Over 65% of customers have kept their bookings, so demand is clearly there. When it’s safe to cruise again, I reckon these ships will be full, and margins are likely to be very good. I see Saga as a nice way to profit from that pent-up demand, without the huge risks of the big cruise operators, that are on (expensive) debt-fuelled life support. What I like about this, is that investors don’t have to worry about Saga going bust anytime soon thanks to the profitable insurance arm. Whereas if we invest in a pure-play cruise line or airline etc, then insolvency is a serious threat. Plus with airlines, the lucrative business travel market might have been permanently damaged, because people are now working around long haul business trips, using Zoom, Teams, etc. instead.
Interim results - were in line with expectations. I don’t intend to dwell on these numbers, as this share is all about the turnaround. A few key numbers: Underlying H1 profit of £15.9m, down 70% on LY, Travel division is expected to burn cash of £6-8m per month in H2. That’s an important disclosure, and I see that as a manageable level of losses for now. The breakdown of the £15.9m underlying profit (see table) demonstrates that the profitable insurance division is nicely supporting the losses in travel. It doesn’t take a genius to work out that when travel returns to profitability, there should be a strong profit recovery. Remember these were only half-year numbers.

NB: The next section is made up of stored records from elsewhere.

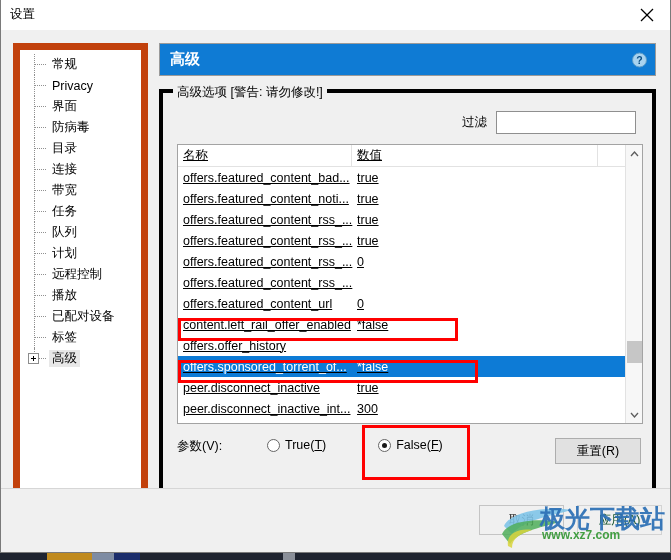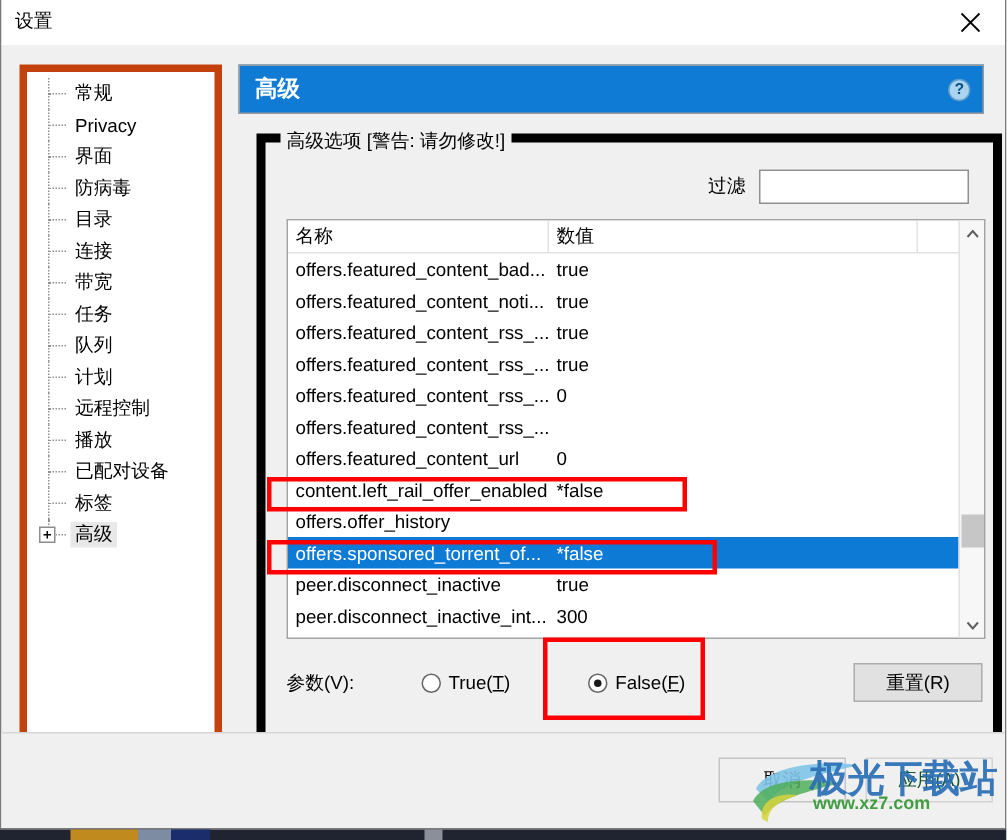"常规" .tree-panel { border: 5px solid #c2410c -> 7px solid #c2410c }
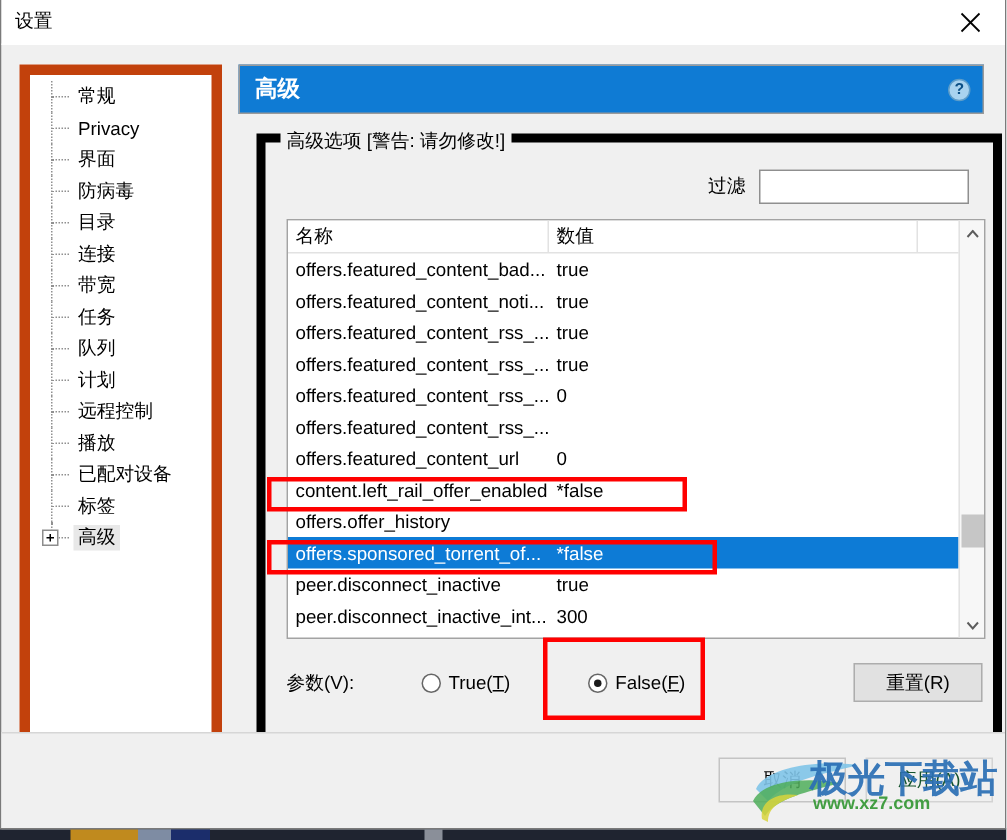"高级选项 [警告: 请勿修改!]" .groupbox { border: 6px solid #000000 -> 4px solid #000000; left: 12px -> 0 }
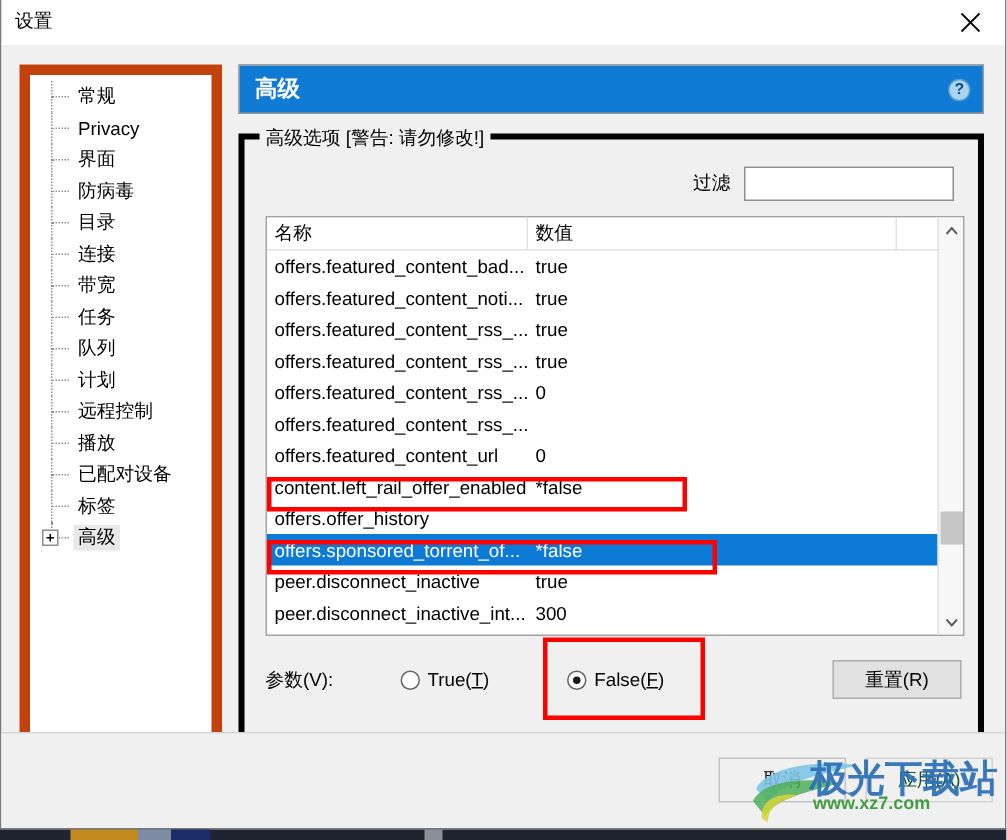"名称" .listview { text-decoration: none -> underline }
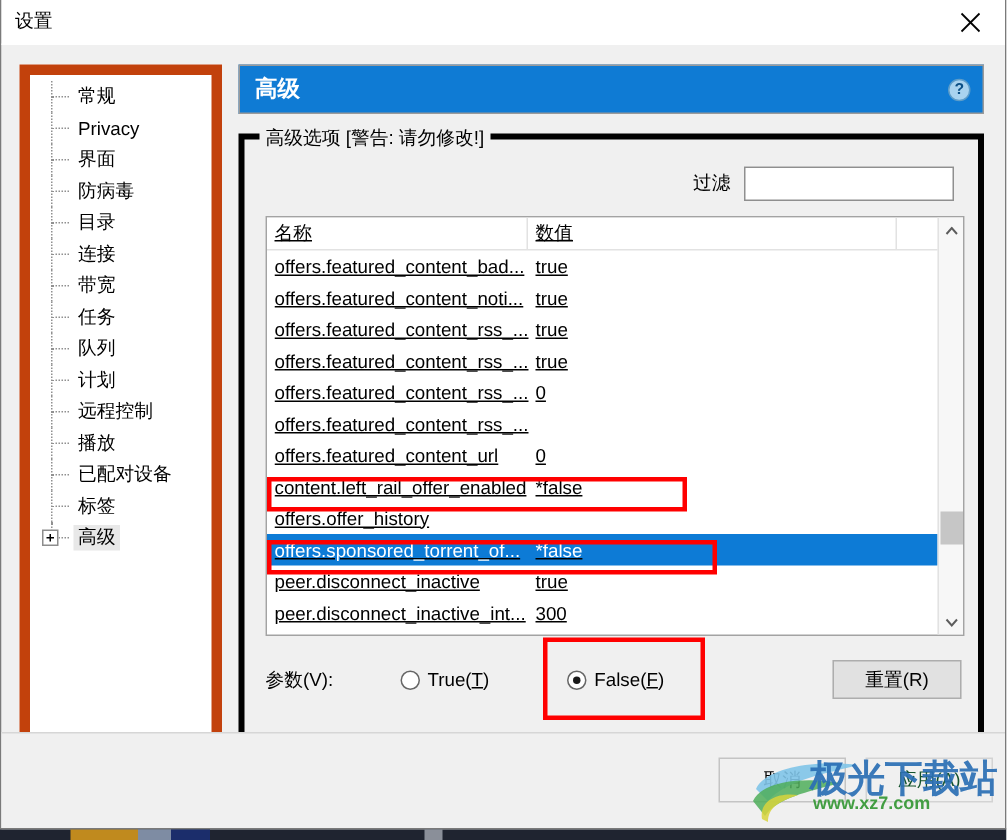"参数(V):" .param-row { align-items: center -> flex-start }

Although Saga’s high debt is a worry (reported adjusted Net debt of £410.7m, not including the recent capital raise or the cruise ships), £150m of fresh equity considerably de-risks it. The turnaround potential here looks exciting and the best-case scenario gives huge upside. Saga has a very successful insurance business (mostly motor and home), plus a travel division (including a small cruise ships operation). Obviously, that’s struggling, but I see this as a nice way to play the (hopefully imminent) Covid recovery in 2021. The combination of a highly profitable insurance business, and a travel business that should recover in due course, looks enticing. This could be a 5 bagger if the turnaround works and the strong brand is further developed. The brand has considerable untapped potential, and is very valuable, in my opinion. If it can become a trusted one-stop-shop for the over-50s, then all sorts of new products could be introduced.
Source: Company’s result presentation
Saga is at a riskier point than I normally choose to invest in because we haven’t seen the beginnings of a pick-up in travel
Saga has a huge debt pile (somewhat de-risked by the £150m equity raise)
Saga is a turnaround play and therefore subject to significant execution risk. It was a solid business weakened by its decade of private equity ownership. “Debt increased dramatically and decision making became too focused on the short-term,” the CEO commented. But investors still have no clear sense how loyal their customer base has remained. Half-year numbers – marked by a 57 per cent drop in non-insurance revenue – spell out the damage
The Covid disruption could continue, or high-profile coronavirus outbreaks on cruise ships may have permanently reduced demand
Exposure to the travel sector is clearly another major negative at the moment, with the fixed costs of its cruise ships being a cash drain until cruising can resume in hopefully in Q2
Disclaimer: This information does not constitute any form of advice or recommendation by Pynk One Ltd. and is not intended to be relied upon by users in making (or refraining from making) any investment decisions. Appropriate independent advice should be obtained before making any such decision.
When investing, your capital is at risk and you may recover less than the initial investment.